(Beginning of EXERCISE INPUT)
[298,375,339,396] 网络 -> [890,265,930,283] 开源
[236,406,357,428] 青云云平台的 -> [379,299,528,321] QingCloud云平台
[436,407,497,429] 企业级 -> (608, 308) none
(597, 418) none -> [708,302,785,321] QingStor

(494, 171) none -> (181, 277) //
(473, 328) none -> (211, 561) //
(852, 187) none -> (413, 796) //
(End of EXERCISE INPUT)
* TASK DETAILS
Could you transcribe every entry exactly, without altering anything?

* TASK RESPONSE
[298,375,339,396] 网络 -> [890,265,930,283] 开源
[236,406,357,428] 青云云平台的 -> [379,299,528,321] QingCloud云平台
[436,407,497,429] 企业级 -> (608, 308) none
(597, 418) none -> [708,302,785,321] QingStor

(494, 171) none -> (181, 277) //
(473, 328) none -> (211, 561) //
(852, 187) none -> (413, 796) //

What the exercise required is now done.